The rest, as they don't say, has been a deliberate escape from history. Which brings us back to the Borderline, one night on the 40-date European tour that has been hastily booked during one of Williams's remission periods. As she takes the stage, Olson helps her put her guitar over her head. But no one has to help her play it as the band (well, a violinist and a drummer) launch into some of the down-home songs from the couple's loose-limbed, free-form Original Harmony Ridge Creek Dippers records that have steadily trickled out of their home studio.

The songs are sweet and ramshackle and Olson – when he can take his eyes off his wife – is switching from bass to keyboard to guitar in a bid to hold things together. Williams, as ever, is away with the fairies. "I just had a thought during that song," she announces after "Frying Pan", from her 1987 debut Happy Come Home, "that we're are all on a spaceship," before adding, "Oh, had you all thought of that already?"

At another point, Olson straps the Fender on her and she looks at him puzzled, before asking: "Why have you put that guitar on me? What song did you want to play?" But Olson's answer is irrelevant. Vic has just swigged some water and, to celebrate, wants to play "Water to Drink", from her album of the same name.

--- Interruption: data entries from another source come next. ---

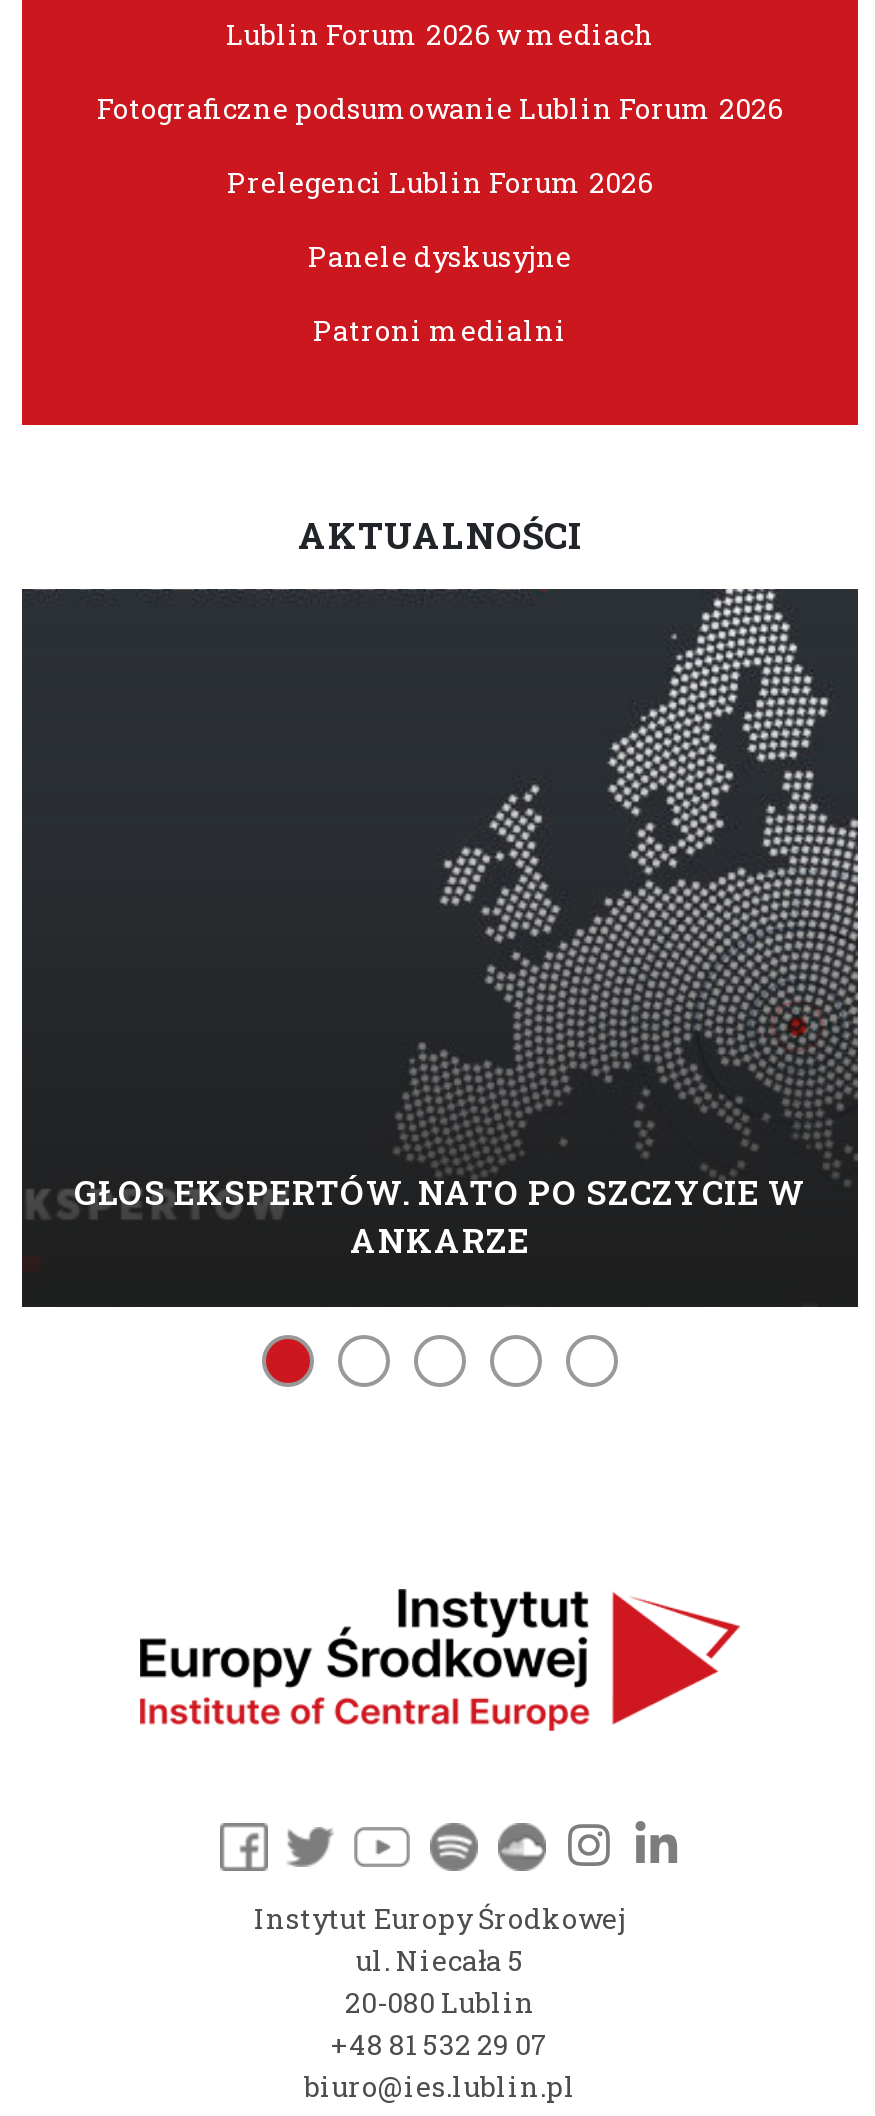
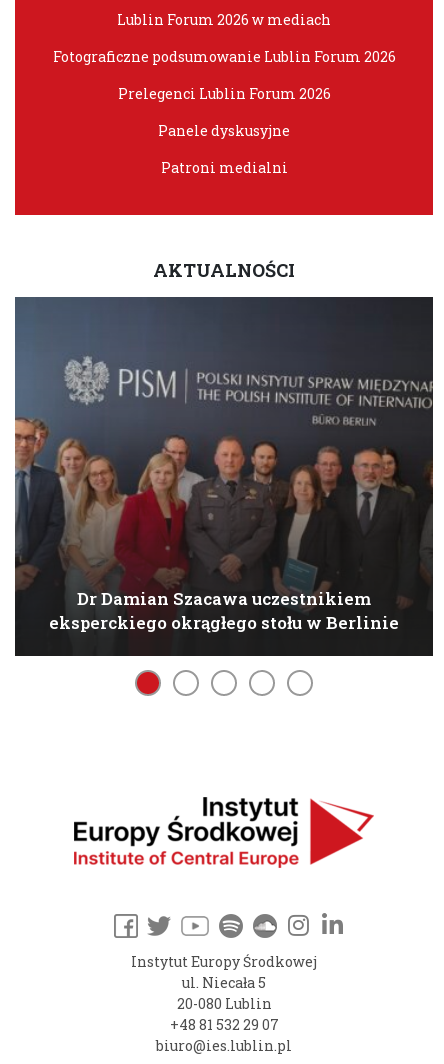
- [image]
- GŁOS EKSPERTÓW. NATO PO SZCZYCIE W
- ANKARZE
+ [image]
+ Dr Damian Szacawa uczestnikiem
+ eksperckiego okrągłego stołu w Berlinie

The bittersweet shadow is cast by the fact that Olson – who let's remember was the leader of one of the tightest, most ass-kicking bands of the past 10-15 years – is little more than a bystander here. He looks tired, but he is clearly so in love with his kooky queen that tight, ass-kicking music has no place in his life right now.

When one cruel heckler persists with his request for "Waiting for the Sun", from the Jayhawks' seminal Hollywood Town Hall album, Olson's weary smile threatens to fade. And in the end, it is Williams who has to tell the crowd that "Mark probably doesn't want to play that song tonight." (As if she would, if only he'd let her.)

As Williams encores, solo, with "Moon River", you realise why the line "Two drifters, off to see the world" holds such allure for her. But the couple's positivity in the face of such a challenging life together, is best summed up by Williams's own lyrics from "Merry-Go-Round": "The key to the merry-go-round is the merry; the key to the fairy tale is the fairy; stuck on the bridge between happy and scary." That bridge is exactly where this incredible couple reside. It is why any live performance from them should be treated as the rare gift it is.